Tom's underworld connection, Reeves Minot, furnishes a new passport for Frank, and they travel to West Berlin. During a walk in the Grunewald, Frank is kidnapped. Ripley coordinates the Piersons' $2 million ransom with the help of a private detective. Instead of delivering the money, Ripley impulsively kills one of the kidnappers. He sets up another exchange at a gay bar and attends dressed in drag. When the kidnappers leave empty-handed, he follows them to their hideout. Still in drag, he scares them away and rescues Frank.
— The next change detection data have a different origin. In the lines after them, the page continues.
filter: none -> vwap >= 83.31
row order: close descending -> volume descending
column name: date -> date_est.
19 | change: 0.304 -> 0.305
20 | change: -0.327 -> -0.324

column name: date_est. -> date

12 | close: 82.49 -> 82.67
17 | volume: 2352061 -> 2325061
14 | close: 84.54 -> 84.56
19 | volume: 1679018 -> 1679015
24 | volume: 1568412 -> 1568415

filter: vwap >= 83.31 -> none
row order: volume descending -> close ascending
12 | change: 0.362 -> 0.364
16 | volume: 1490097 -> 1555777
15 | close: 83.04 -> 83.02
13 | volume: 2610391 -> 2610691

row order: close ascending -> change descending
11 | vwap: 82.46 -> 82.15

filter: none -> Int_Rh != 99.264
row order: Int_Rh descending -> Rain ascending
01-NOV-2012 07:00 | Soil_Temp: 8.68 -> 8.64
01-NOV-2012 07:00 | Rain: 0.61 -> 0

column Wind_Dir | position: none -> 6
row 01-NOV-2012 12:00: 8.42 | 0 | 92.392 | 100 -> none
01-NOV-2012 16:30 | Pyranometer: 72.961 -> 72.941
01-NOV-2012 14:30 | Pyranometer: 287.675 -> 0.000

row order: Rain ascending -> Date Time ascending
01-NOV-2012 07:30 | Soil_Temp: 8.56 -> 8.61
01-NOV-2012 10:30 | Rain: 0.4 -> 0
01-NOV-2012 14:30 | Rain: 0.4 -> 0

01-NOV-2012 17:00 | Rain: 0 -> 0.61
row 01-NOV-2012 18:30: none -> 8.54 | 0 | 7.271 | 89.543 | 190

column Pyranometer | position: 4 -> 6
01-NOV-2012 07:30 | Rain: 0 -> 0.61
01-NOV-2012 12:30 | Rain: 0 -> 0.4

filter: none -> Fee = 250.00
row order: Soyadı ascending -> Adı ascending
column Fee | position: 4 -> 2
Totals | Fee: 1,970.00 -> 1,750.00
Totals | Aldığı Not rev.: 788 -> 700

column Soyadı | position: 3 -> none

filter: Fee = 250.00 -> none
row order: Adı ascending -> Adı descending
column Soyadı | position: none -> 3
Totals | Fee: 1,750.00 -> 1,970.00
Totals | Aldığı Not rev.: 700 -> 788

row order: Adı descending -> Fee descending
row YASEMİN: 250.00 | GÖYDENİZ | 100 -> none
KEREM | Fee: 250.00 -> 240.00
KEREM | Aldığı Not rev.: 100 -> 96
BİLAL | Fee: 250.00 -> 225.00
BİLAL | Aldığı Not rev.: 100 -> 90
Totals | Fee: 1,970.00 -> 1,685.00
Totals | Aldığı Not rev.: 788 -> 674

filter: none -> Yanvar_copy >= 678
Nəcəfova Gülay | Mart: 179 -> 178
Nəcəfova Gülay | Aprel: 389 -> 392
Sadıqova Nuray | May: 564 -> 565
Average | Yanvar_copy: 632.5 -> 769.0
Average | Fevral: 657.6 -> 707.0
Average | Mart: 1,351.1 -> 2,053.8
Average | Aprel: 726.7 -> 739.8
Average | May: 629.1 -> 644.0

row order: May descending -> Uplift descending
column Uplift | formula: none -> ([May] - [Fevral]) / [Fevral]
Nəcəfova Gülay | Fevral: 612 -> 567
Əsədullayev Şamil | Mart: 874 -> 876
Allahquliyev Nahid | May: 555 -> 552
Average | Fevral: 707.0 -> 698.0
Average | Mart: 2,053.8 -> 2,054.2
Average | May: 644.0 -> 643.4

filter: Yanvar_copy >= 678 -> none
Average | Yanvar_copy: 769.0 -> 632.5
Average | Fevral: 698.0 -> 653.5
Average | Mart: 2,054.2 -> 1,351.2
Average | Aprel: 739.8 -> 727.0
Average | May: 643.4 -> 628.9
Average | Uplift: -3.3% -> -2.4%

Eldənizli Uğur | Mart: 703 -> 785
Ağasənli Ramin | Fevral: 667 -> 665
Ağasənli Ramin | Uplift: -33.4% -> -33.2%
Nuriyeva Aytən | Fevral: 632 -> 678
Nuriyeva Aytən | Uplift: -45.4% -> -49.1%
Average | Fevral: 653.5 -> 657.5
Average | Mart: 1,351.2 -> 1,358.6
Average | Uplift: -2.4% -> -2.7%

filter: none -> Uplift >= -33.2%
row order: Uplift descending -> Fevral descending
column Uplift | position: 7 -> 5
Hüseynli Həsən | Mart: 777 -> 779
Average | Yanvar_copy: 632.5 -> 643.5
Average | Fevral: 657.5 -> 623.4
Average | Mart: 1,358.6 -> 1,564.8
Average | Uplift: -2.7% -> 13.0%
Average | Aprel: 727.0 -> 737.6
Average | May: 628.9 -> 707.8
Frank stalls for time in Europe with Tom, dreading the return home. Tom agrees to return with him to Kennebunkport. He continues to urge Frank to justify his father's murder and move on. Frank claims heartbreak over a girl named Teresa and is unable to follow Tom's advice. Tom stops him from jumping to his death off the cliff where Frank killed his father. As Tom prepares to depart for France, Frank returns to the cliff and commits suicide. Tom is shaken by his death and keeps a stuffed bear that Frank had won in Berlin.

==Major themes==
Highsmith sets the novel against the oppressive atmosphere of Cold War Germany, and the hedonism of West Berlin, in particular the gay bar scene. Ripley tolerates — and sympathizes with — the gay characters he encounters.

== Adaptations ==
===Radio===
The 2009 BBC Radio 4 adaptation stars Ian Hart as Ripley, Nicholas Hoult as Frank and Helen Longworth as Heloise.